RECORDS SUPPLIED:

=== Begin Enclosure ===

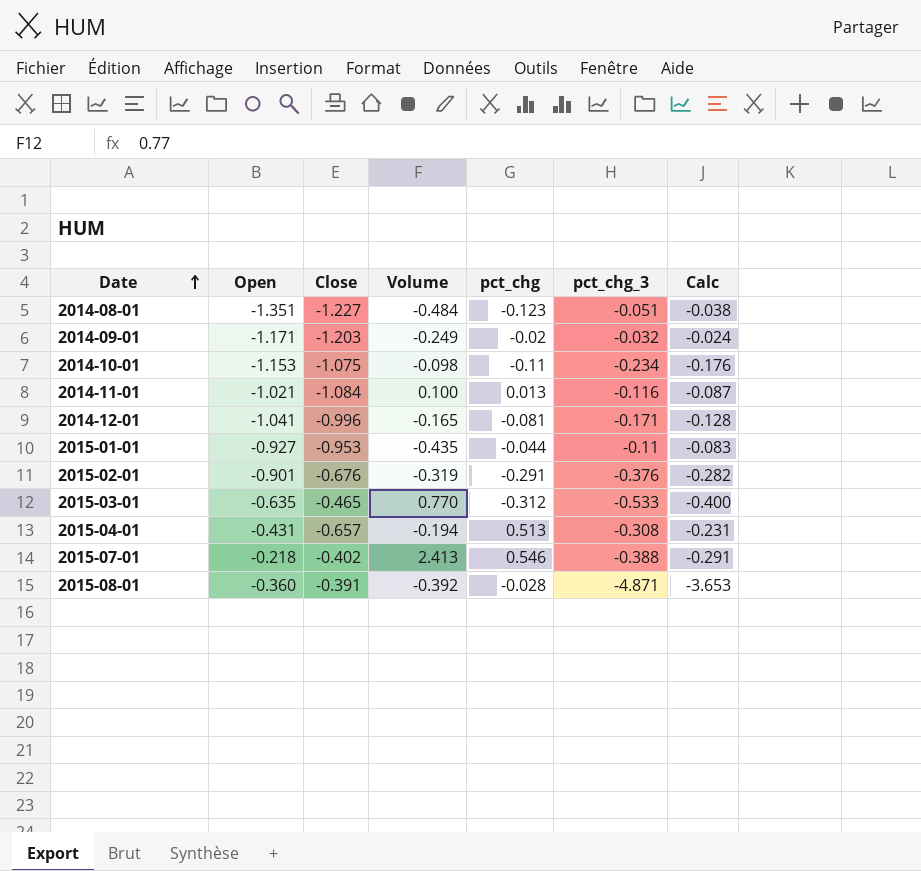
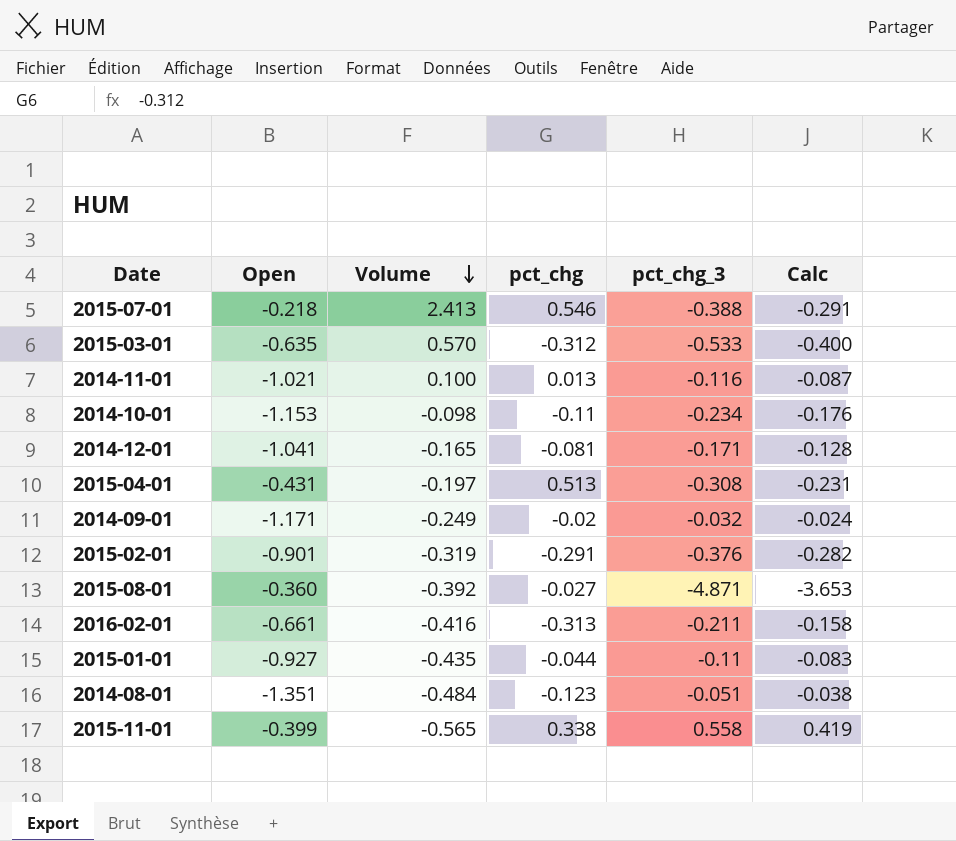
row order: Date ascending -> Volume descending
column Close | position: 3 -> none
2015-03-01 | Volume: 0.770 -> 0.570
2015-04-01 | Volume: -0.194 -> -0.197
2015-08-01 | pct_chg: -0.028 -> -0.027
row 2016-02-01: none -> -0.661 | -0.416 | -0.313 | -0.211 | -0.158
row 2015-11-01: none -> -0.399 | -0.565 | 0.338 | 0.558 | 0.419

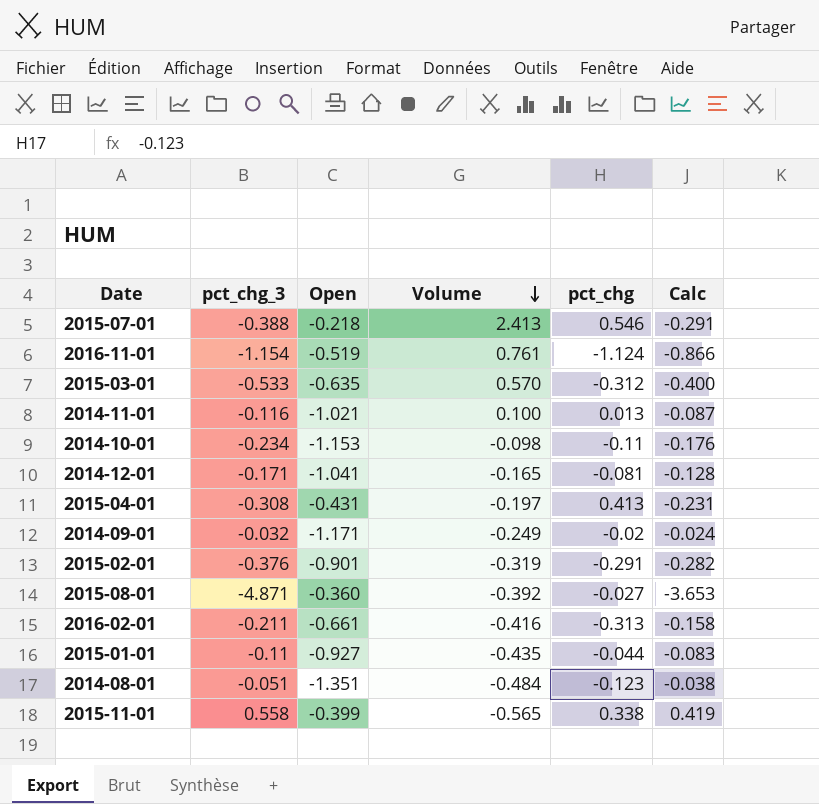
column pct_chg_3 | position: 5 -> 2
row 2016-11-01: none -> -1.154 | -0.519 | 0.761 | -1.124 | -0.866
2015-04-01 | pct_chg: 0.513 -> 0.413

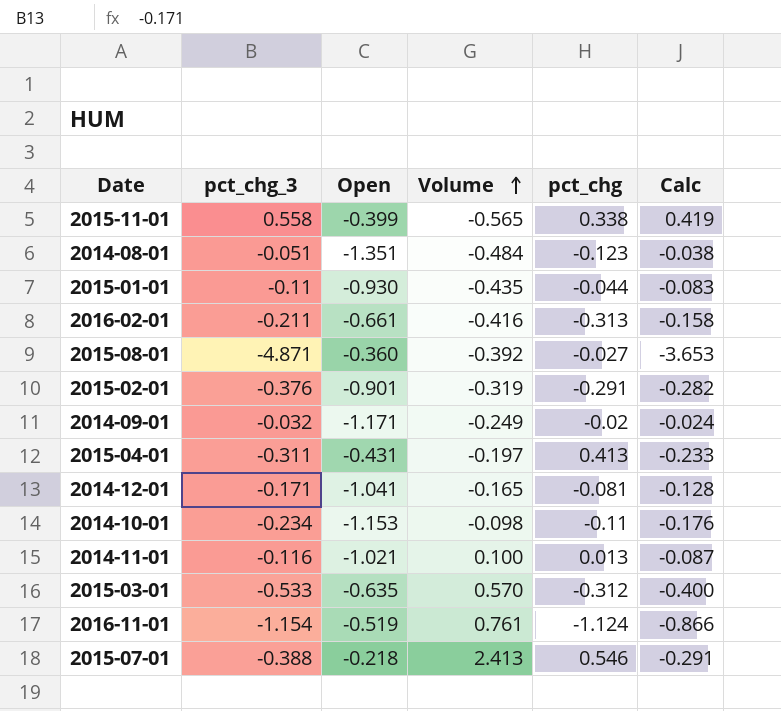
row order: Volume descending -> Volume ascending
2015-01-01 | Open: -0.927 -> -0.930
2015-04-01 | pct_chg_3: -0.308 -> -0.311
2015-04-01 | Calc: -0.231 -> -0.233

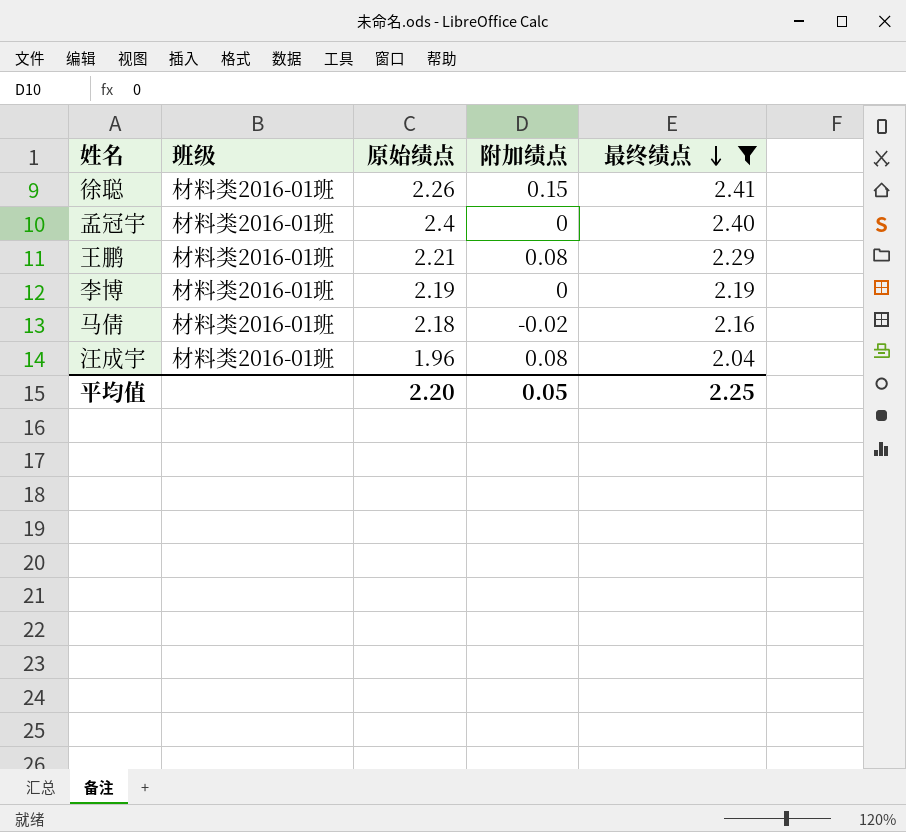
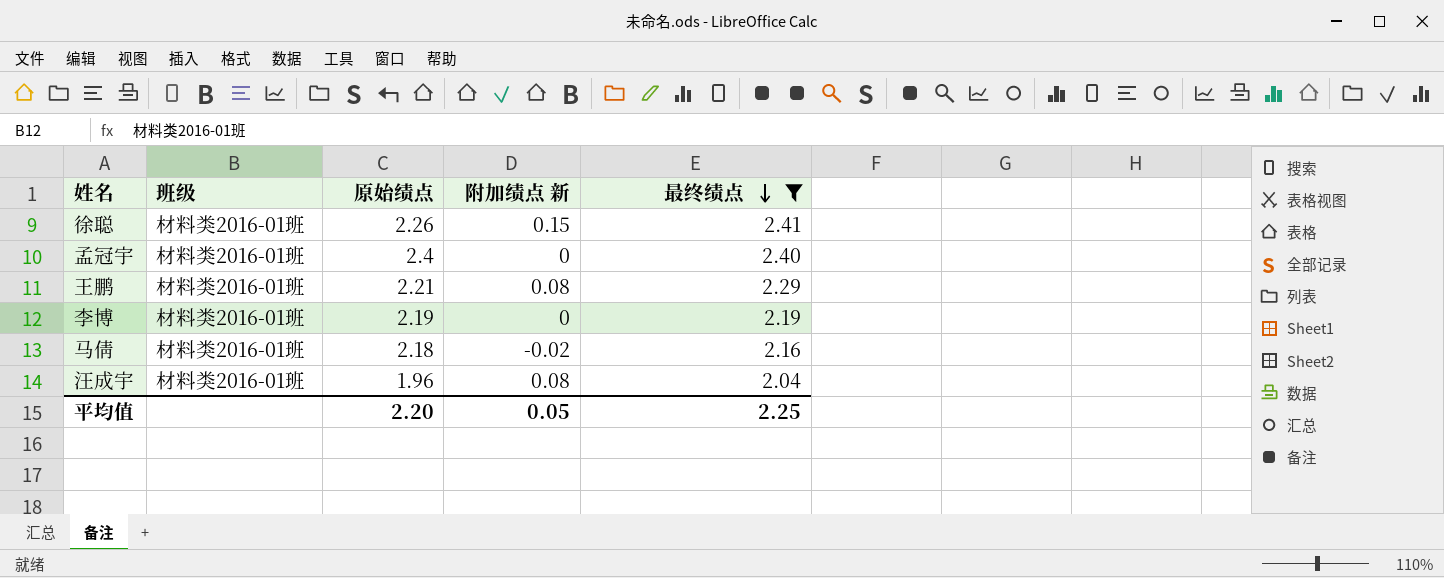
column name: 附加绩点 -> 附加绩点 新

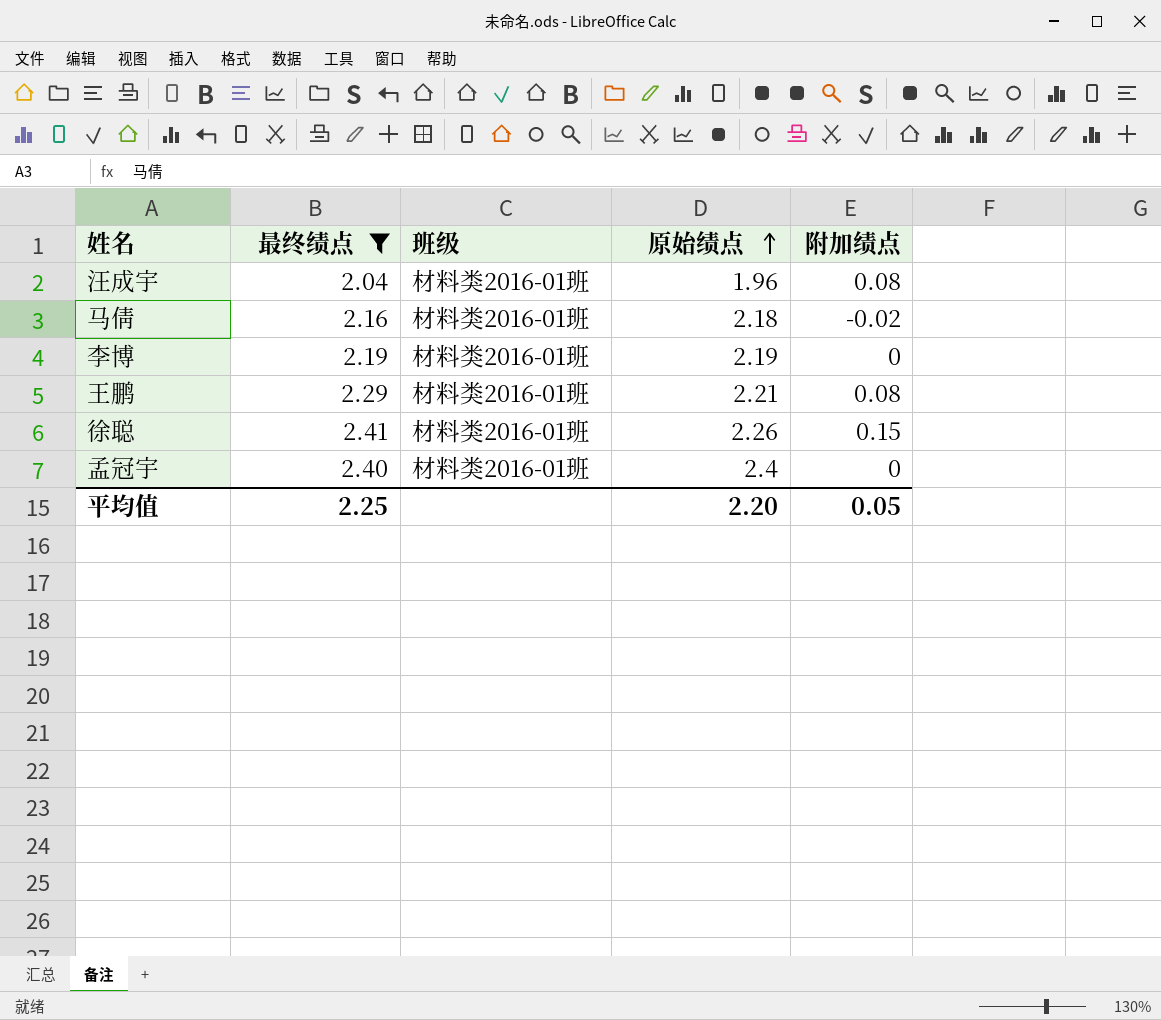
row order: 最终绩点 descending -> 原始绩点 ascending
column 最终绩点 | position: 5 -> 2
column name: 附加绩点 新 -> 附加绩点

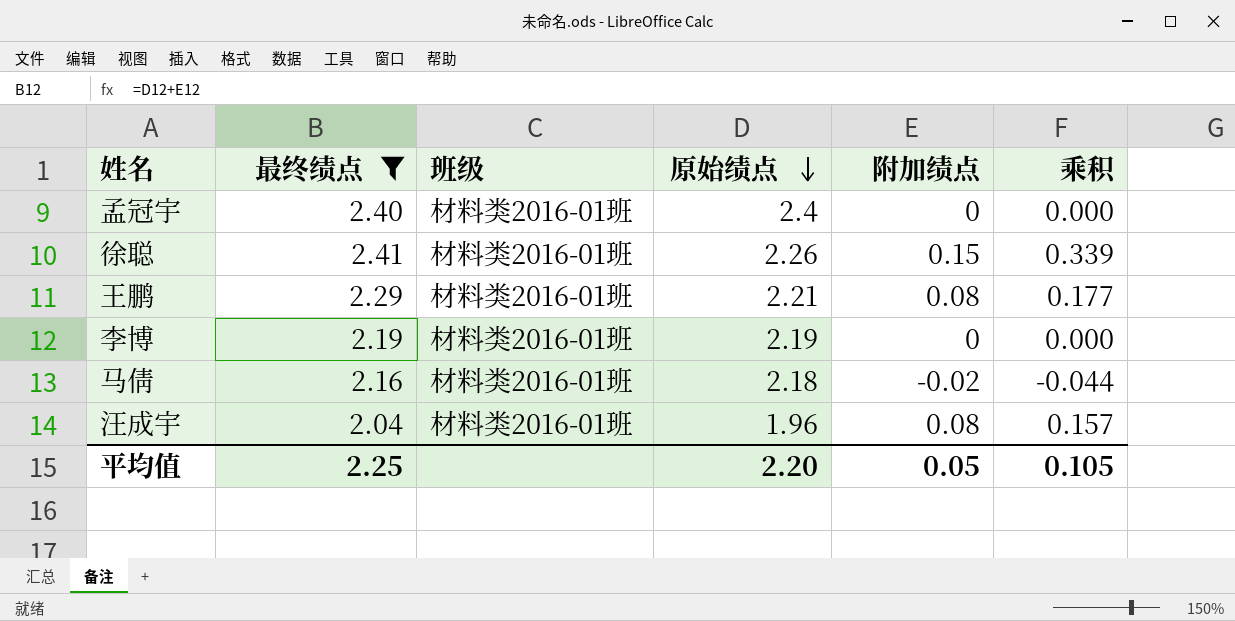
row order: 原始绩点 ascending -> 原始绩点 descending
column 乘积 | formula: none -> [原始绩点] * [附加绩点]

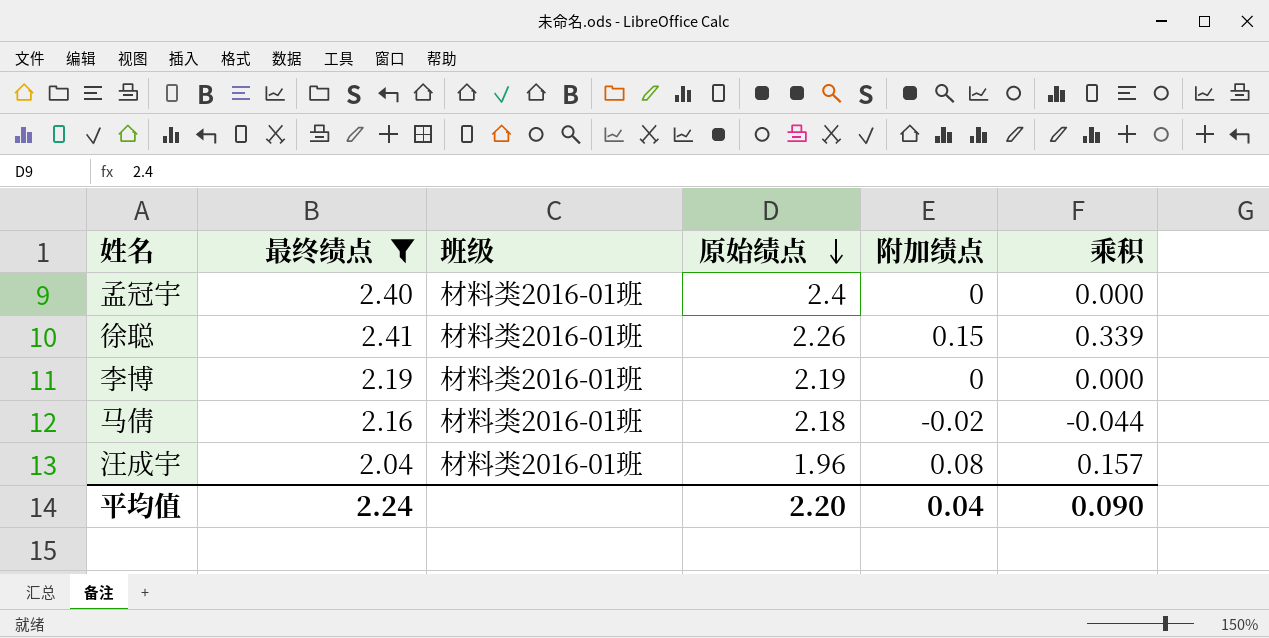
row 王鹏: 2.29 | 材料类2016-01班 | 2.21 | 0.08 | 0.177 -> none
平均值 | 最终绩点: 2.25 -> 2.24
平均值 | 附加绩点: 0.05 -> 0.04
平均值 | 乘积: 0.105 -> 0.090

=== End Enclosure ===

A line belongs in the answer if it contains the word "原始绩点"; copy every such line from the data above.

row order: 最终绩点 descending -> 原始绩点 ascending
row order: 原始绩点 ascending -> 原始绩点 descending
column 乘积 | formula: none -> [原始绩点] * [附加绩点]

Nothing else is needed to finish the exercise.